## Description of the task
Go through the records and filter out every line lacking the word "value"; copy the lines that remain.

***** Records for this task *****

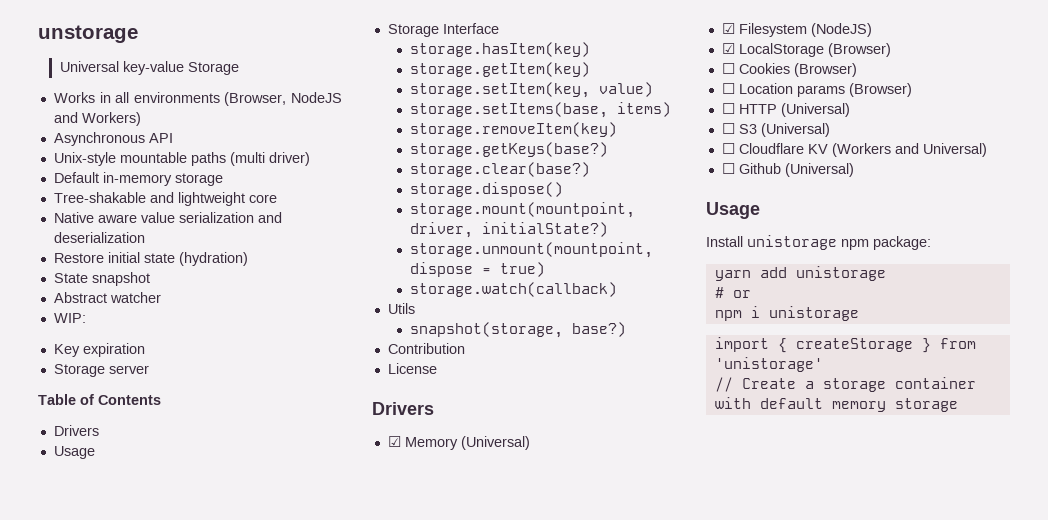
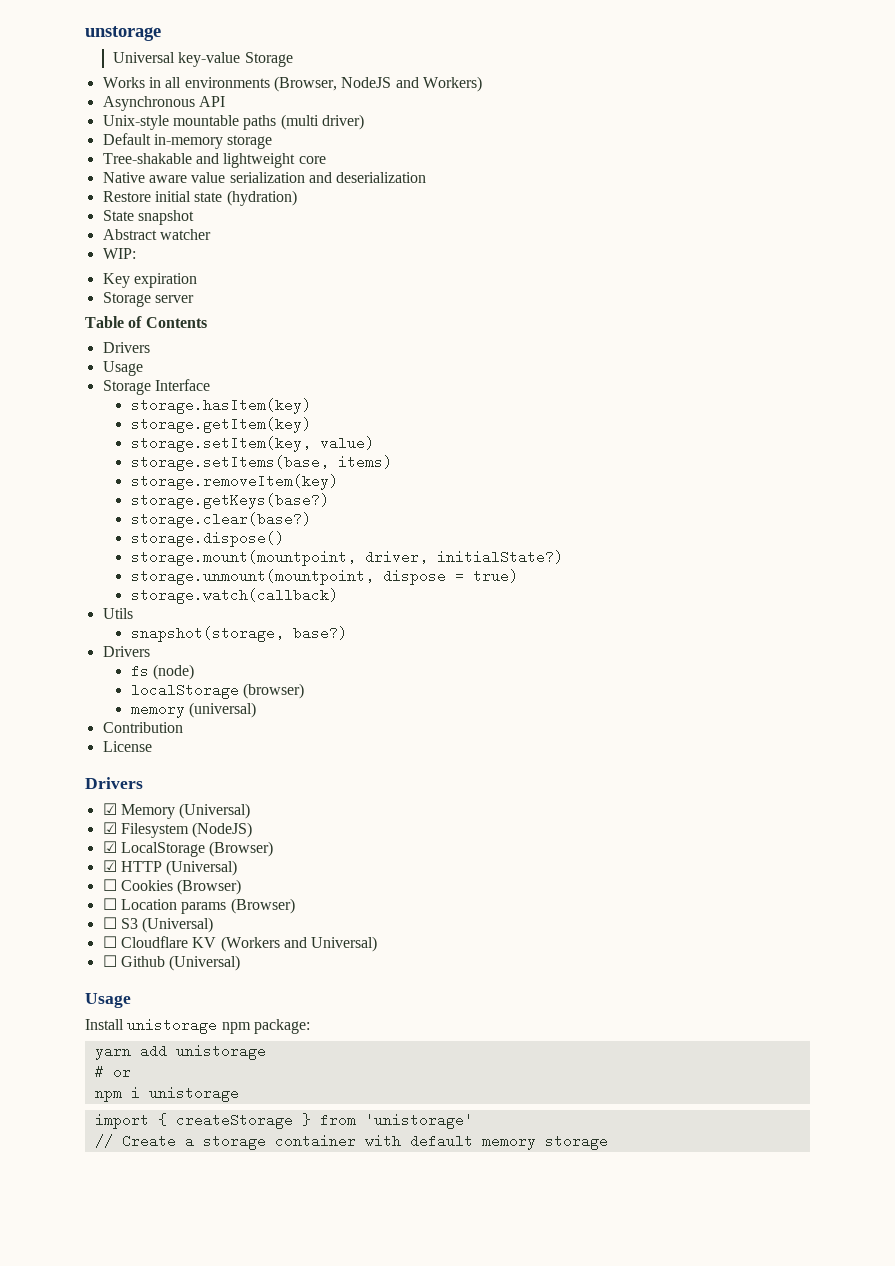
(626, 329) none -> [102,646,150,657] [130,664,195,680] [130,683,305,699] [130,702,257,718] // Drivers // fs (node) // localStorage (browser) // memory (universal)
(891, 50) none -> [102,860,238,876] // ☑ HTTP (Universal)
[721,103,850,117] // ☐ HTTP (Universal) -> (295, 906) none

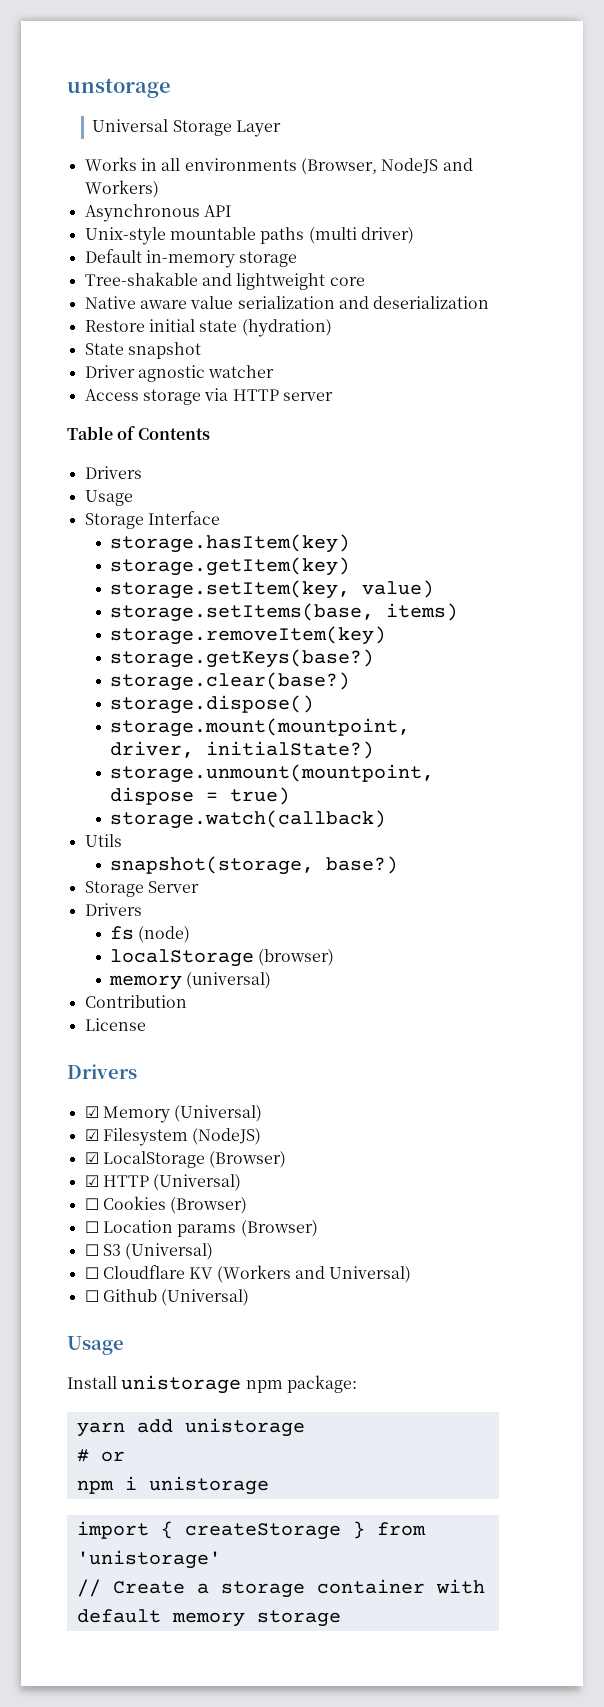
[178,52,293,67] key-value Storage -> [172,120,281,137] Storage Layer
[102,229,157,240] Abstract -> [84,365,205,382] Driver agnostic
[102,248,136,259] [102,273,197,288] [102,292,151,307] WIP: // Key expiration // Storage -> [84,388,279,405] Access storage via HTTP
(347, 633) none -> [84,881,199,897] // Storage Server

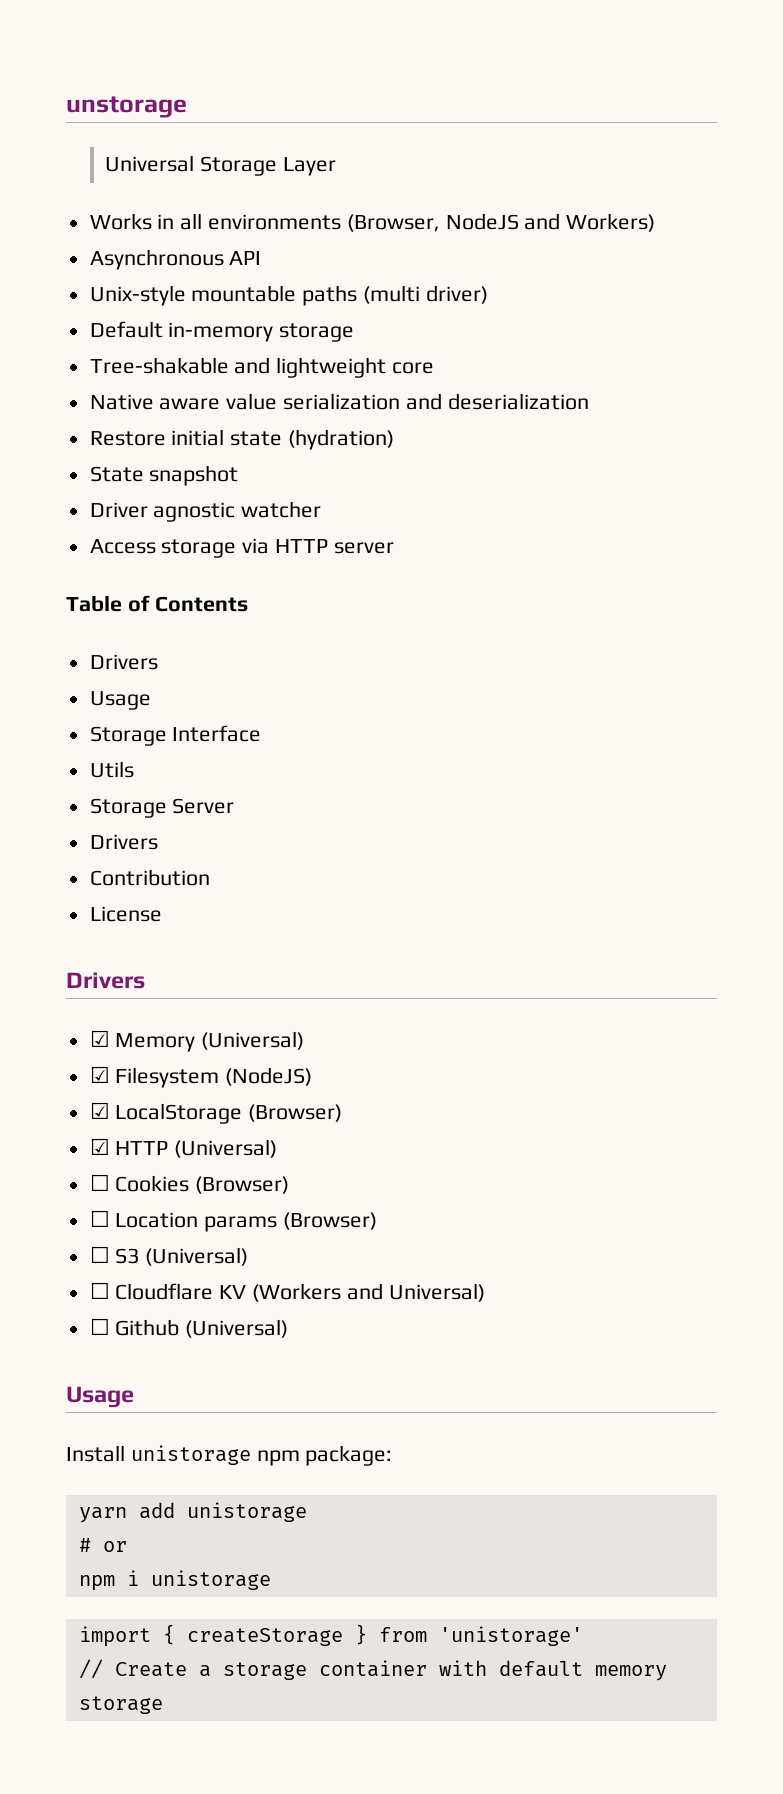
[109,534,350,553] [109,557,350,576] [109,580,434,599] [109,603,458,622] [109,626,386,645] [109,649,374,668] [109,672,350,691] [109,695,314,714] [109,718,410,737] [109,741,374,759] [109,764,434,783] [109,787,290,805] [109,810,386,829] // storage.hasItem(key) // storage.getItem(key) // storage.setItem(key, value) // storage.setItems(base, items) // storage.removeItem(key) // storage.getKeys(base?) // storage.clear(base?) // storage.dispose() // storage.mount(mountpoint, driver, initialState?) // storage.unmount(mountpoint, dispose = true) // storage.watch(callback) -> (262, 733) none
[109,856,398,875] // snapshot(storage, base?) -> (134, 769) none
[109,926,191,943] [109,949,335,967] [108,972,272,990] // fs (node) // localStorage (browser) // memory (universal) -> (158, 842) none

*****

## Answer space
[178,52,293,67] key-value Storage -> [172,120,281,137] Storage Layer
[109,534,350,553] [109,557,350,576] [109,580,434,599] [109,603,458,622] [109,626,386,645] [109,649,374,668] [109,672,350,691] [109,695,314,714] [109,718,410,737] [109,741,374,759] [109,764,434,783] [109,787,290,805] [109,810,386,829] // storage.hasItem(key) // storage.getItem(key) // storage.setItem(key, value) // storage.setItems(base, items) // storage.removeItem(key) // storage.getKeys(base?) // storage.clear(base?) // storage.dispose() // storage.mount(mountpoint, driver, initialState?) // storage.unmount(mountpoint, dispose = true) // storage.watch(callback) -> (262, 733) none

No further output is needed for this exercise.